Why GridSearchCV in scikit-learn spawn so many threads

Tags:

Here is the pstree output of my current running GridSearch, I am curious to see what processes are going on, and there is something I cannot explain yet.

 ├─bash─┬─perl───20*[bash───python─┬─5*[python───31*[{python}]]]
 │      │                          └─11*[{python}]]
 │      └─tee
 └─bash───pstree

I removed stuff that is unrelated.Curly braces mean threads.

The appearance of perl is because I used parallel -j 20 to start my python jobs. As you can see, 20* indeed shows there are 20 processes.
A bash process before each of the python processes is due to activation of Anaconda virtual environment with source activate venv.
Inside each python process, there are another 5 python processes (5*) spawned. This is because I specified n_jobs=5 to GridSearchCV.

My understanding ends here.

Question: can anyone explain why are there another 11 python threads (11*[{python}]) along with grid search, and 31 python threads (31*[{python}]) spawned inside each of the 5 grid search jobs?

Update: added the code for calling GridSearchCV

Cs = 10 ** np.arange(-2, 2, 0.1)
skf = StratifiedKFold(n_splits=10, shuffle=True, random_state=0)
clf = LogisticRegression()
gs = GridSearchCV(
    clf,
    param_grid={'C': Cs, 'penalty': ['l1'],
                'tol': [1e-10], 'solver': ['liblinear']},
    cv=skf,
    scoring='neg_log_loss',
    n_jobs=5,
    verbose=1,
    refit=True)
gs.fit(Xs, ys)

Update (2017-09-27):

I wrapped up a test code on gist for you to easily reproduce if interested.

I tested the same code on a Mac Pro and multiple linux machines, and reproduced @igrinis' result, but only on the Mac Pro. On the linux machines, I get different numbers than before, but consistently. So the number of threads spawned may depend on the particular data feed to GridSearchCV.

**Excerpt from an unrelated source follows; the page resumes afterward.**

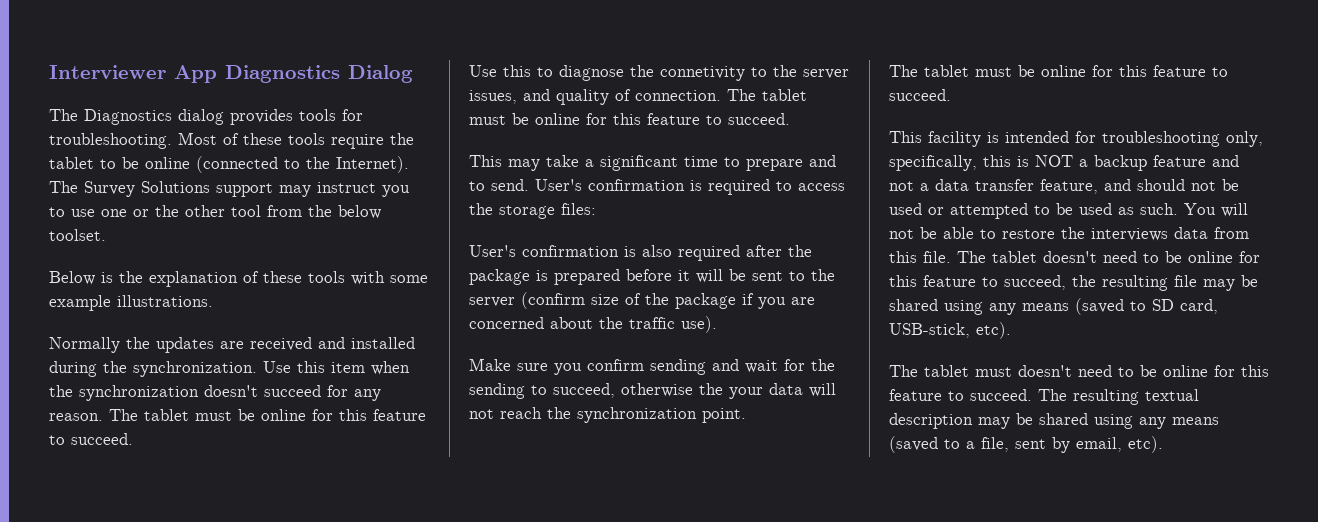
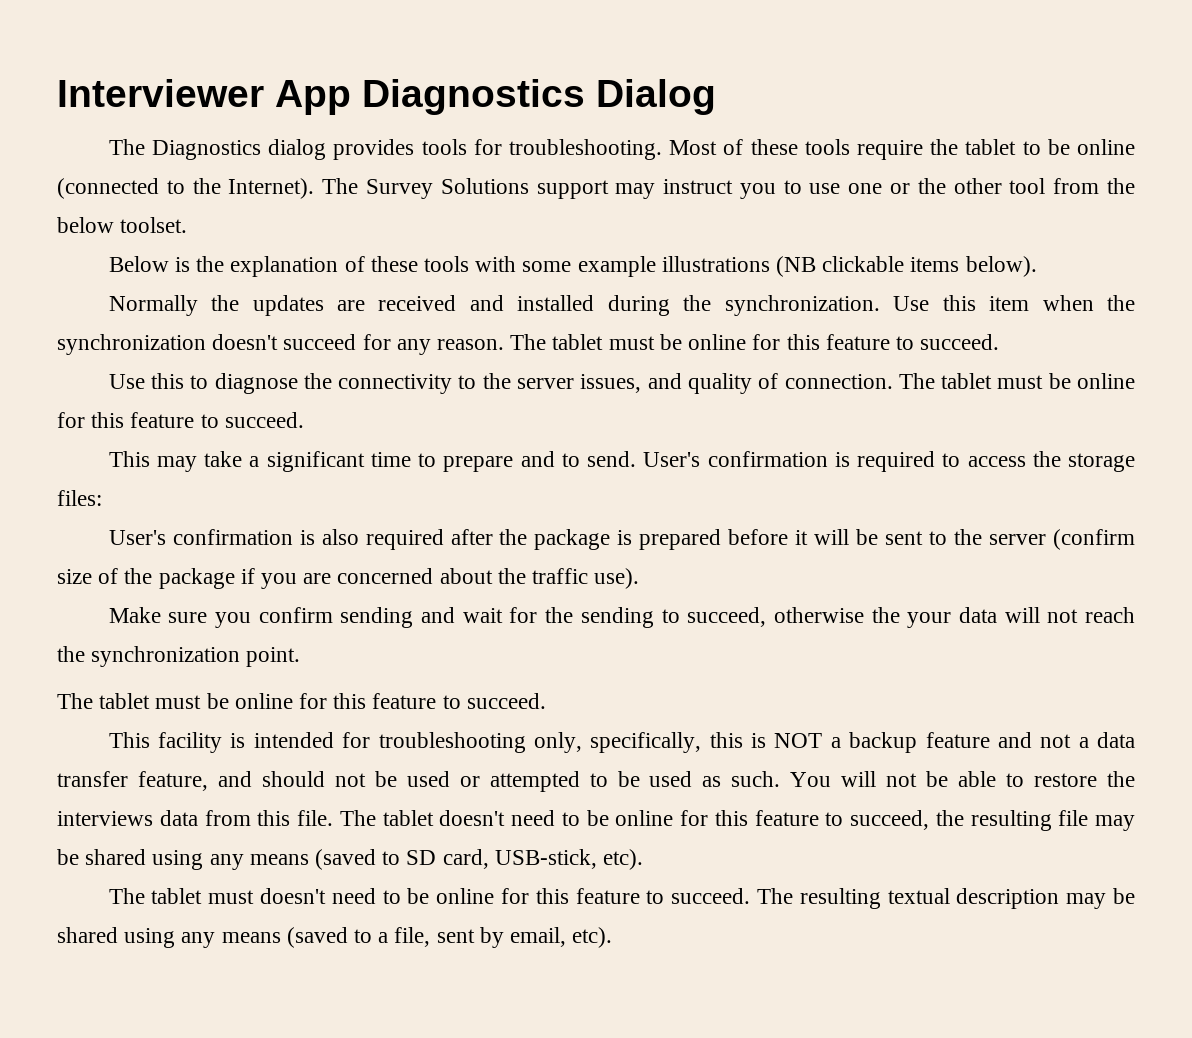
- Below is the explanation of these tools with some example illustrations.
+ Below is the explanation of these tools with some example illustrations (NB clickable items below).
- Use this to diagnose the connetivity to the server issues, and quality of connection.
+ Use this to diagnose the connectivity to the server issues, and quality of connection.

python─┬─5*[python───31*[{python}]]
       └─3*[{python}]

Note that the pstree installed by homebrew/linuxbrew on Mac Pro and linux machines are different. Here I post the exact versions I used:

Mac:

pstree $Revision: 2.39 $ by Fred Hucht (C) 1993-2015
EMail: fred AT thp.uni-due.de

Linux:

pstree (PSmisc) 22.20
Copyright (C) 1993-2009 Werner Almesberger and Craig Small

The Mac version doesn't seem to have an option to show threads, which I thought could be why they are not seen in the result. I haven't found a way to inspect threads on Mac Pro easily yet. If you happen to know a way, please comment.

Update (2017-10-12)

In another set of experiment, I confirmed that setting the environment variable OMP_NUM_THREADS makes a difference.

Before export OMP_NUM_THREADS=1, there are many (63 in this case) threads without unclear use spawned as described above:

bash───python─┬─23*[python───63*[{python}]]
              └─3*[{python}]

No use of linux parallel here. n_jobs=23.

After export OMP_NUM_THREADS=1, no threads spawned, but the 3 Python processes are still there, whose use I am still unaware of.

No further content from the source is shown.